Top of Exercise inputs
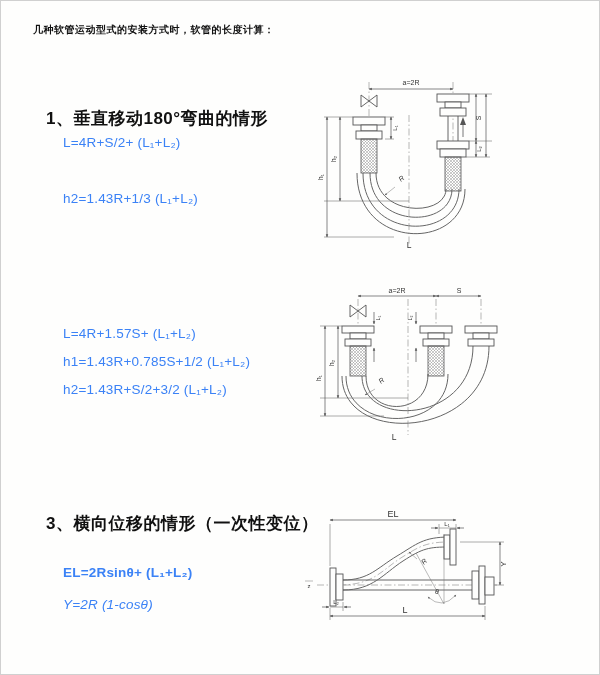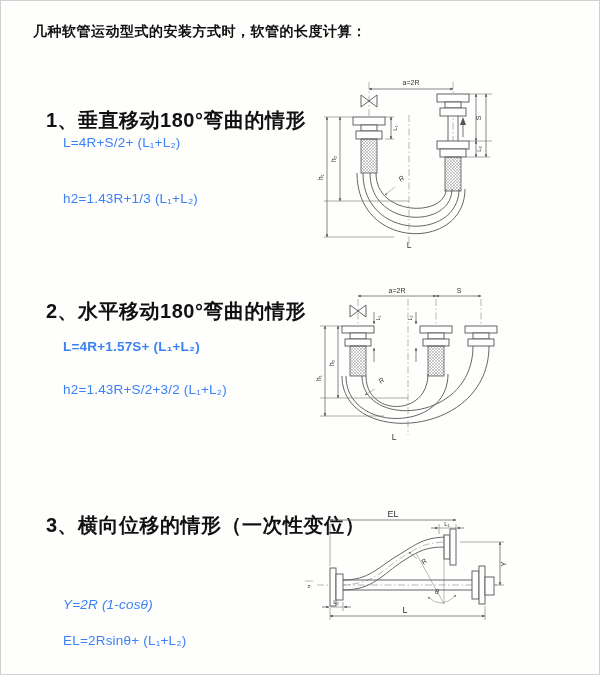--- a/index.html
+++ b/index.html
@@ -7,25 +7,25 @@
     position:relative;
     width:598px;height:673px;
     background:#fefefd;
     border:1px solid #d0d0d0;
     font-family:"Liberation Sans","DejaVu Sans",sans-serif;
     color:#1a1a1a;
     overflow:hidden;
   }
   .title{
     position:absolute;left:32px;top:22px;
-    font-size:14px;font-weight:bold;letter-spacing:0.5px;color:#111;
+    font-size:10px;font-weight:bold;letter-spacing:0.5px;color:#111;
   }
   .sec-heading{
     position:absolute;left:45px;
-    font-size:20px;font-weight:bold;letter-spacing:0.5px;color:#111;
+    font-size:17px;font-weight:bold;letter-spacing:0.5px;color:#111;
   }
   .formula{
     position:absolute;left:62px;
     font-size:13.5px;color:#3b82f6;letter-spacing:0.2px;
   }
   .diagram{position:absolute;}
   svg text{fill:#333;font-family:"Liberation Sans","DejaVu Sans",sans-serif;}
   .dl{stroke:#555;stroke-width:0.7;fill:none;}        
   .ext{stroke:#666;stroke-width:0.55;fill:none;}      
   .cl{stroke:#888;stroke-width:0.6;fill:none;stroke-dasharray:7 2.5 1.5 2.5;} 
@@ -39,27 +39,27 @@
 <body>
 
 <div class="page">
 
   <div class="title">几种软管运动型式的安装方式时，软管的长度计算：</div>
 
   <div class="sec-heading" style="top:106px;">1、垂直移动180°弯曲的情形</div>
   <div class="formula" style="top:134px;">L=4R+S/2+ (L₁+L₂)</div>
   <div class="formula" style="top:190px;">h2=1.43R+1/3 (L₁+L₂)</div>
 
-  <div class="sec-heading" style="top:297px;">2、水平移动180°弯曲的情形</div>
-  <div class="formula" style="top:338px;font-weight:bold;">L=4R+1.57S+ (L₁+L₂)</div>
+  <div class="formula" style="top:325px;">L=4R+1.57S+ (L₁+L₂)</div>
+  <div class="formula" style="top:353px;">h1=1.43R+0.785S+1/2 (L₁+L₂)</div>
   <div class="formula" style="top:381px;">h2=1.43R+S/2+3/2 (L₁+L₂)</div>
 
   <div class="sec-heading" style="top:511px;">3、横向位移的情形（一次性变位）</div>
   <div class="formula" style="top:596px;font-style:italic;">Y=2R (1-cosθ)</div>
-  <div class="formula" style="top:632px;">EL=2Rsinθ+ (L₁+L₂)</div>
+  <div class="formula" style="top:564px;font-weight:bold;">EL=2Rsinθ+ (L₁+L₂)</div>
 
   <svg class="diagram" style="left:303px;top:64px;" width="262" height="196" viewBox="0 0 262 196">
     <defs>
       <marker id="arw1" viewBox="0 0 10 10" refX="9" refY="5" markerWidth="7.5" markerHeight="4.5" orient="auto-start-reverse">
         <path d="M0,1 L10,5 L0,9 z" fill="#555"></path>
       </marker>
       <pattern id="bp1" width="3" height="3" patternUnits="userSpaceOnUse">
         <path d="M0,0 L3,3 M0,3 L3,0" stroke="#8a8a8a" stroke-width="0.45"></path>
       </pattern>
     </defs>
Bottom of Exercise inputs
Work to be completed →
Give the lines again exactly, beginning with the first line of the records above and ending with the line that contains "position:absolute;left:32px;top:22px;", and include no pictures.

Solution to the exercise →
--- a/index.html
+++ b/index.html
@@ -7,25 +7,25 @@
     position:relative;
     width:598px;height:673px;
     background:#fefefd;
     border:1px solid #d0d0d0;
     font-family:"Liberation Sans","DejaVu Sans",sans-serif;
     color:#1a1a1a;
     overflow:hidden;
   }
   .title{
     position:absolute;left:32px;top:22px;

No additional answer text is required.